[Gllug] Re: Memory usage

Peter Grandi pg_gllug at gllug.for.sabi.co.UK
Thu Oct 13 12:19:36 UTC 2005


>>> On Thu, 13 Oct 2005 01:33:43 +0100, Tethys
>>> <sta296 at astradyne.co.uk> said:

[ ... ]

>> Well, OOo is a lot less bloatware than some complain about
>> (here OOo 1.1.5 starts in 10-12 seconds from cold and 2-3
>> seconds if it is already a bit cached, and this is a pretty
>> low end PC).

sta296> *How*? My PC is anything but slow:

sta296> [ ... 2x3GHz CPU with 1GiB of memory ... ]

My PC has one 1.6GHz Athlon XP and in particular ''just'' 512MiB
of memory, thus my constant struggles with memory and swapping.
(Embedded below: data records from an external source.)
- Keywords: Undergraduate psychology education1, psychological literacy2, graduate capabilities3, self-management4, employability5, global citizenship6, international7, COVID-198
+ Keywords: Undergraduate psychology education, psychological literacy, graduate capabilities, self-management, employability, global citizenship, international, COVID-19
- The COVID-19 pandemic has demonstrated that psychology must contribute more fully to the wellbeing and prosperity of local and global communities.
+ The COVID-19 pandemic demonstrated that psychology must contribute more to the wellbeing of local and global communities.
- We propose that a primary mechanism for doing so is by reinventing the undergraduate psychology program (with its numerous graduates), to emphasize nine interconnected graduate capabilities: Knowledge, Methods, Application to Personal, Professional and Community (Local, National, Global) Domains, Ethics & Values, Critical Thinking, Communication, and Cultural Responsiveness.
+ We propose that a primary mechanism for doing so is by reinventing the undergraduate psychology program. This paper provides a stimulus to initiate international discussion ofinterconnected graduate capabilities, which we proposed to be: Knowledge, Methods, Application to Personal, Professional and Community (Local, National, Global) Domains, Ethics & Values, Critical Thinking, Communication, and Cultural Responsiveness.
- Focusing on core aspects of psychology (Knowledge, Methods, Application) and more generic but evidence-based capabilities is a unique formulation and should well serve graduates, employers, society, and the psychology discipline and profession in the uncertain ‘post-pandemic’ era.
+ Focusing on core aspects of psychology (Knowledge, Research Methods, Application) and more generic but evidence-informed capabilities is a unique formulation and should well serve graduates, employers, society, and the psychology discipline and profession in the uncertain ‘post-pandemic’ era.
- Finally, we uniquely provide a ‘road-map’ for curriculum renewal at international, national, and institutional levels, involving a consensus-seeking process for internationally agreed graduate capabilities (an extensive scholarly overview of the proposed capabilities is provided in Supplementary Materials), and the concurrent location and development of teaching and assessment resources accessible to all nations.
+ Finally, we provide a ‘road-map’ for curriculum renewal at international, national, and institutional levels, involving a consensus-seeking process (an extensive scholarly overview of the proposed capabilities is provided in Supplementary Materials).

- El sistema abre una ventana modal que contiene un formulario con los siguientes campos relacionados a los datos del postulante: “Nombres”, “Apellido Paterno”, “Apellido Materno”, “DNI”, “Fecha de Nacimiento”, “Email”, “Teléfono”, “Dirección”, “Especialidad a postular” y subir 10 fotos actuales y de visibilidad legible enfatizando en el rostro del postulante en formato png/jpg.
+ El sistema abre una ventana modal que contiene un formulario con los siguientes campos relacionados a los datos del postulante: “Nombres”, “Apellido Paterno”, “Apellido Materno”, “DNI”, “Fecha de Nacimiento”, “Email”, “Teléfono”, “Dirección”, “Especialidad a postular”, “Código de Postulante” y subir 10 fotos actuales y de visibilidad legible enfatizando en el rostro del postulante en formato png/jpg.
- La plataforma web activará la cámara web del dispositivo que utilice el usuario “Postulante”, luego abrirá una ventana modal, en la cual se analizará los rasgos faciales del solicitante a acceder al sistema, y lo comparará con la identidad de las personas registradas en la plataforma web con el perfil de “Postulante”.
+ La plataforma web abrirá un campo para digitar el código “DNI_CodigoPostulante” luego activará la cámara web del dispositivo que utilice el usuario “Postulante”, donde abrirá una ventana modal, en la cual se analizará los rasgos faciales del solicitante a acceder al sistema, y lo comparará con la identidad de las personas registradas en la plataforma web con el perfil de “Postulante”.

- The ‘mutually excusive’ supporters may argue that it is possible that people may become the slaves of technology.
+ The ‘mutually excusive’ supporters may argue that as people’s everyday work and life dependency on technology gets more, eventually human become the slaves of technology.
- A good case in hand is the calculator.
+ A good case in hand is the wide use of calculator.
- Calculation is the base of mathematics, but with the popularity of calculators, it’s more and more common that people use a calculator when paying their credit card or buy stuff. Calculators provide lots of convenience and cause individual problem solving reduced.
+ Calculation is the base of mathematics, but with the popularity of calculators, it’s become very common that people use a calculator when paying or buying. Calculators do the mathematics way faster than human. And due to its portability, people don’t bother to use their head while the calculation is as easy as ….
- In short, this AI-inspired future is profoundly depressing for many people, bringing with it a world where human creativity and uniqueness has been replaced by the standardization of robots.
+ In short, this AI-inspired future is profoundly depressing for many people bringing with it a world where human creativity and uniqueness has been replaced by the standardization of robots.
Some tuning notices, just in case (they are unlikely to have a
major effect):

* As to the CPUs, if you have a single CPU with HT, then unless
  you have a very recent kernel, then I ahve read that it is
  probably better to disable it as the scheduler does not handle
  that very well (sticky thread/process affinity is required for
  good performance).

* As to the 1GiB of memory I notice that you have 905900 'total',
  when by default because of kernel mappings it should be a
  little bit less (896KiB - kernel size) than that.

  There are two possibilities here: you or your distribution have
  enabled the 1GiB high memory, which slows things down a bit, or
  enabled the tradeoff between user and kernel address space.
  If you have high mem enabled, 'grep HighTotal /proc/meminfo'
  will not be zero.

  Not having high mem is preferable (not by much), and instead
  of of the (3GiB user+1GiB kernel) default, you might want to
  switch to the (2.5GiB user + 1.5GiB kernel) setting or even
  the (2GiB user + 2GiB kernel) one. Unless one really needs
  the 3GiB user address space size instead of the 2GiB one.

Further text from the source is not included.